Une hausse salariale pour des milliers de Canariens
Les fiches de paie de plus de 150 000 travailleurs de la province de Santa Cruz de Tenerife vont augmenter cette année. Cette amélioration fait suite à l’accord conclu entre les syndicats et le ministère du Travail de Yolanda Díaz, portant sur la revalorisation du Salaire Minimum Interprofessionnel (SMI). Fruit de longues négociations dont le patronat s’est distancié, cette mesure aura un impact direct sur les revenus de milliers d’employés de l’archipel. Le pacte signé par l’UGT, la CCOO et le ministère signifie que de nombreux travailleurs canariens commencent l’année 2026 avec une amélioration tangible de leur pouvoir d’achat.
Un accord conclu sans le soutien du patronat
Comme lors des négociations précédentes, la discussion sur le SMI s’est achevée sans l’appui des organisations patronales. Ces dernières refusent de soutenir une mesure qu’elles qualifient de “piège”. Les représentants des employeurs estiment qu’elle “contourne le Statut des Travailleurs”, ce qui pourrait provoquer une “augmentation exponentielle des coûts salariaux” et “asphyxier un grand nombre d’entreprises”. Le ministère du Travail rejette en bloc ces affirmations. Le secrétaire d’État au Travail, Joaquín Pérez Rey, a assuré qu’il n’avait pas été possible d’intégrer le patronat à la table des négociations “comme en aurait été la volonté du ministère”. Il a défendu la priorité du gouvernement : garantir que la hausse arrive intégralement dans la poche des salariés.

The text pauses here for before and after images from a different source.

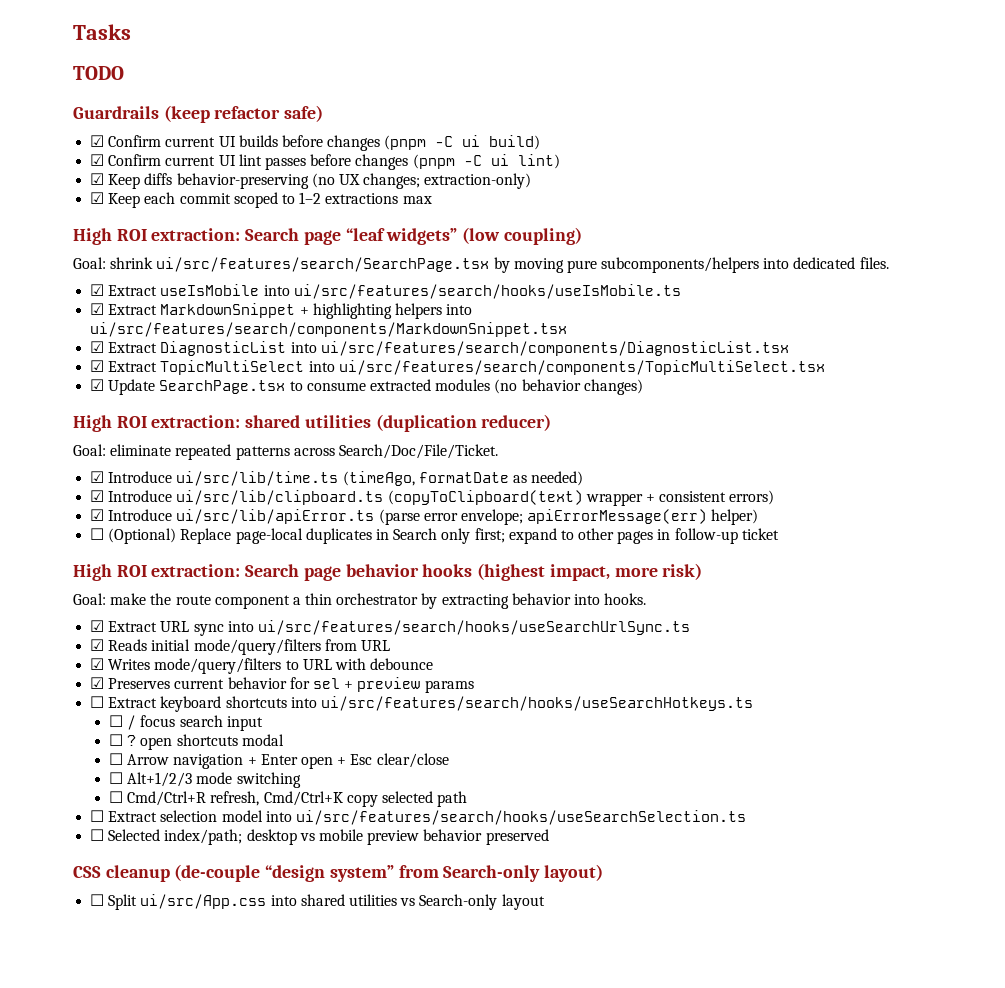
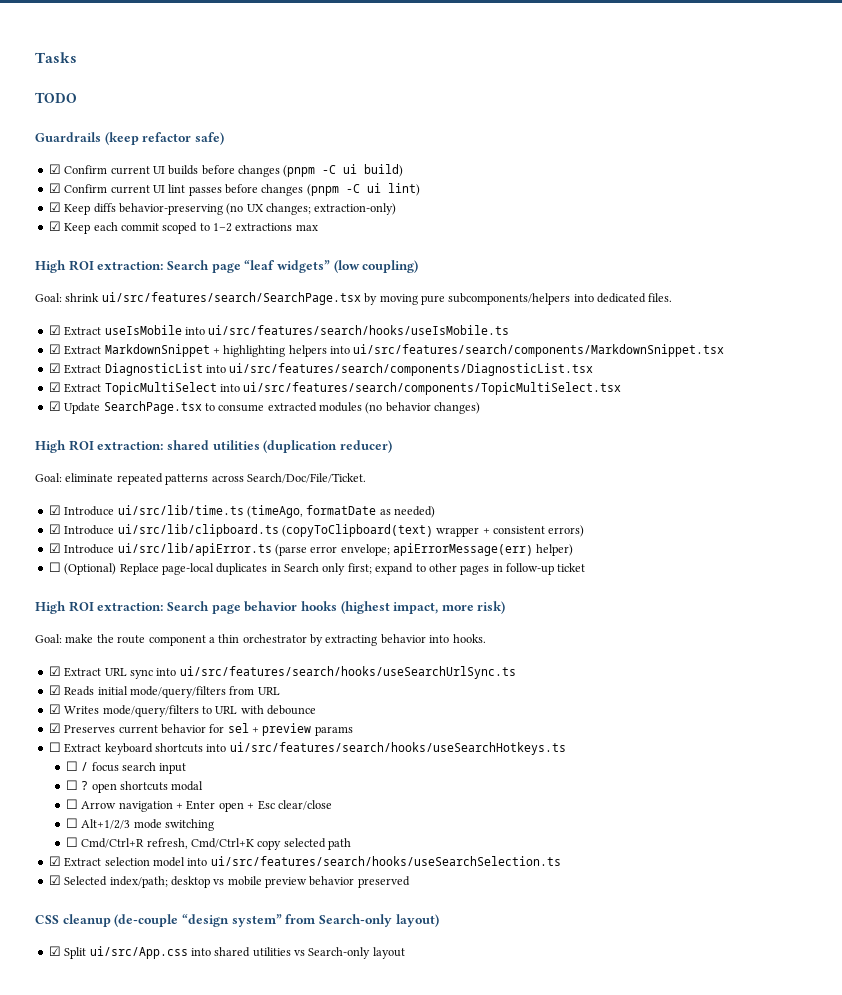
- ☐ Extract selection model into ui/src/features/search/hooks/useSearchSelection.ts
+ ☑ Extract selection model into ui/src/features/search/hooks/useSearchSelection.ts
- ☐ Selected index/path; desktop vs mobile preview behavior preserved
+ ☑ Selected index/path; desktop vs mobile preview behavior preserved
- ☐ Split ui/src/App.css into shared utilities vs Search-only layout
+ ☑ Split ui/src/App.css into shared utilities vs Search-only layout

Les détails de la revalorisation
Le Salaire Minimum Interprofessionnel est revalorisé de 3,1% par rapport à 2025, le portant à 1 221 euros mensuels sur 14 paiements, ce qui équivaut à 518 euros de plus par an. Le gouvernement a également ajusté cette augmentation pour que le nouveau SMI ne soit pas soumis à l’impôt sur le revenu (IRPF), l’une des principales préoccupations des travailleurs après les tensions de l’année dernière entre les ministères du Travail et des Finances. Cet ajustement fiscal est crucial : le nouveau montant se situe juste à la limite qui exempte ses bénéficiaires de l’IRPF, une question qui avait généré un vif conflit l’an dernier entre Yolanda Díaz et la ministre des Finances, María Jesús Montero.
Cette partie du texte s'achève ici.